The main code is in https://www.wikidata.org/wiki/Module:Roadtable. It contains a problematic mw.wikibase.getEntityObject that might be worth replacing with more specific methods like getBestStatements or the new getAllStatements (T166056).
As the author of the module in question, I should add that there were no such time issues when the module was written, as the expensive function count was reached well before time limits were reached.
The third page linked in the report uses a test module specifically written to test these limits (https://www.wikidata.org/wiki/Module:Roadtable/section/sandbox). This module only loads the entity object and retrieves its properties and English label.

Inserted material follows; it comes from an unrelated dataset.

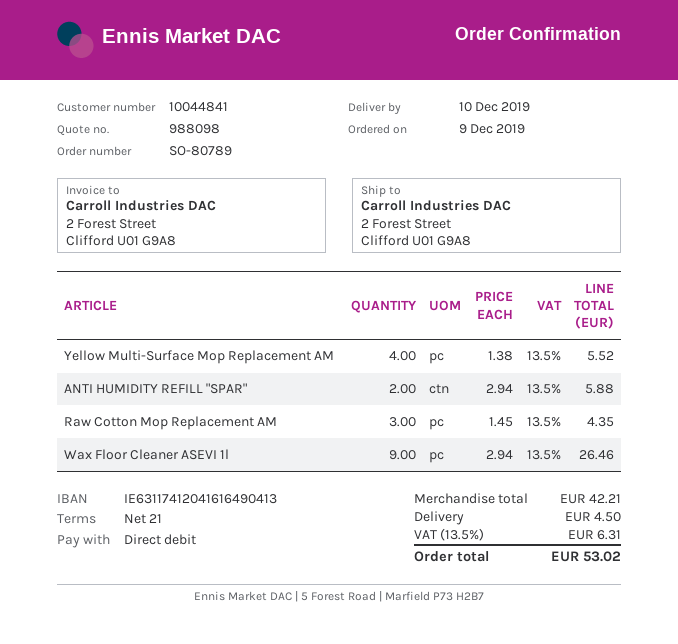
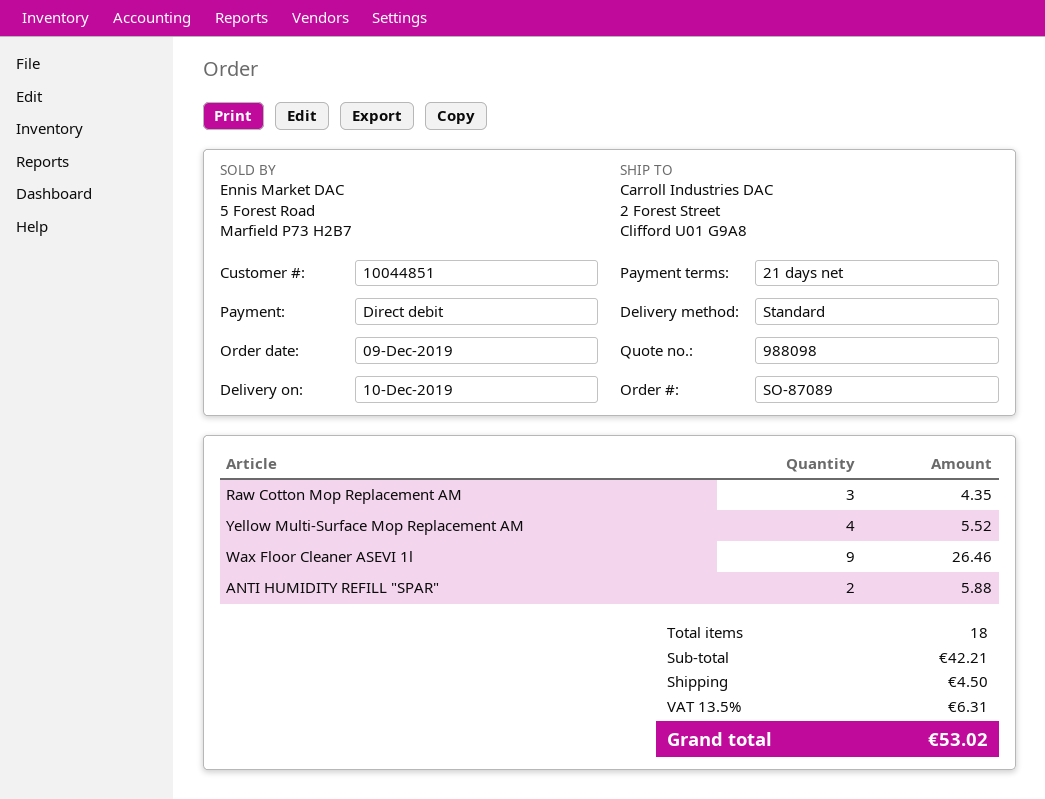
order number: SO-80789 -> SO-87089
customer number: 10044841 -> 10044851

https://www.wikidata.org/wiki/User:Happy5214/sandbox/California4 replaces that sandbox with https://www.wikidata.org/wiki/Module:Roadtable/section/sandbox2, which replaces the getEntityObject call with a call to getLabelByLang and one getAllStatements call for each property in the "full" model. As you can see, it is significantly worse than the getEntityObject version linked in my last comment.

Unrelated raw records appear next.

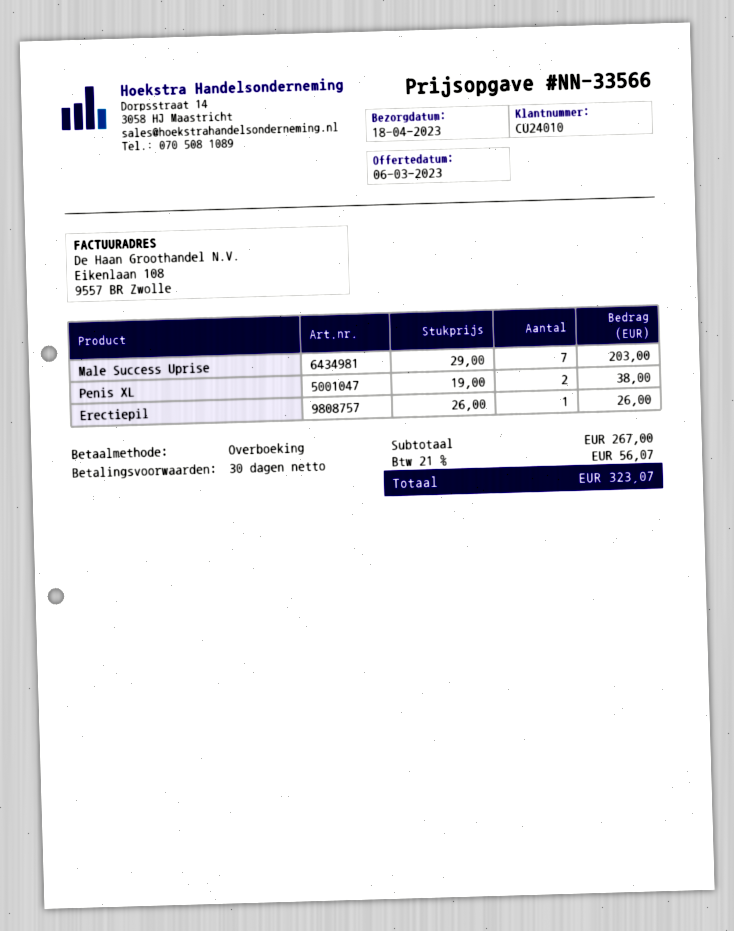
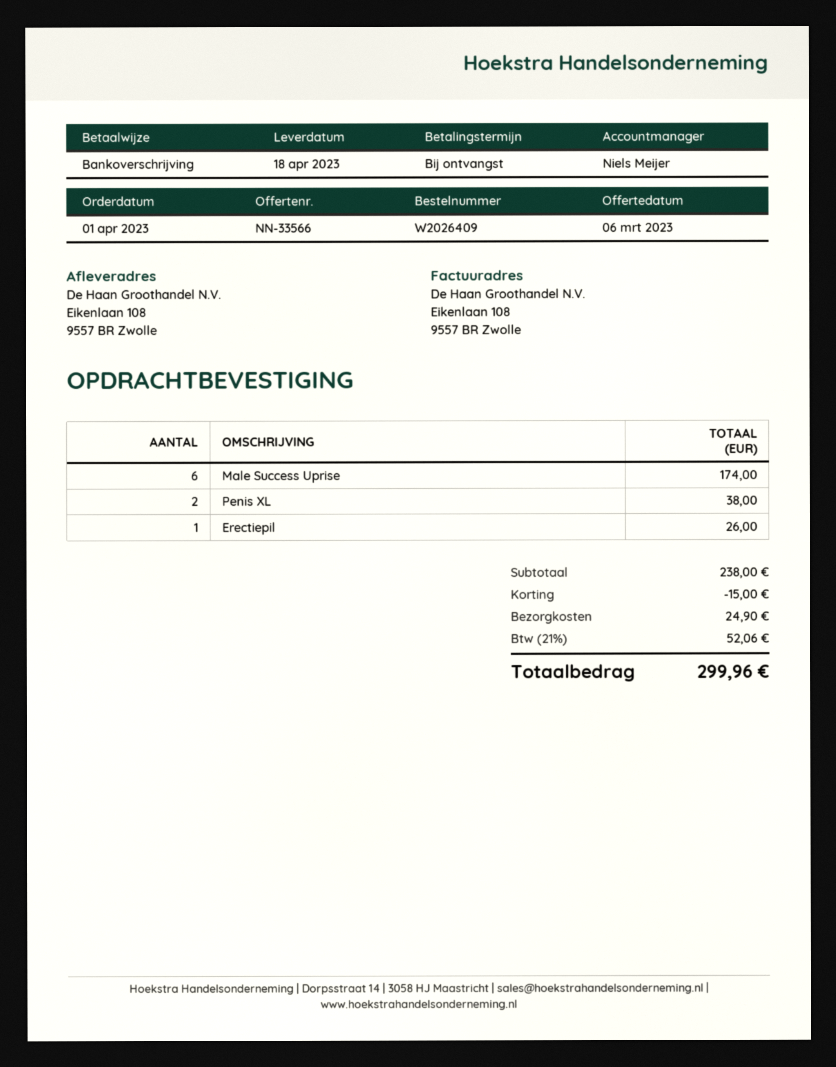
payment terms: 30 days -> on receipt
Male Success Uprise: 7 for 203.00 -> 6 for 174.00
subtotal: 267.00 -> 238.00
discount: none -> 15.00
shipping: none -> 24.90
tax: 21% = 56.07 -> 21% = 52.06
total: 323.07 -> 299.96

In fact, https://www.wikidata.org/w/index.php?title=Wikidata:WikiProject_Roads/United_States/California&oldid=276427363 was working as of November 2015. Something changed in Wikibase between then and now, more likely closer to now (I only noticed this in the last few weeks).
If Phase 3 (auto-generated lists from Wikidata) is ever to become a reality, this is not promising.
What generally changed since November 2015 is:
- The Items are all bigger now. Here are the diffs for two randomly picked example Items from the California maintenance list: https://www.wikidata.org/w/index.php?title=Q400522&diff=626131991&oldid=310722154, https://www.wikidata.org/w/index.php?title=Q805375&diff=594954459&oldid=275088526.
- Way more pages use way more information from Wikidata, which means the available CPU resources need to be shared between way more processes often running at the same time.
The next step in this task should be to recreate an example use case on a local system, and profile the code involved to find bottlenecks. Maybe it's wb_terms again? Quite possible.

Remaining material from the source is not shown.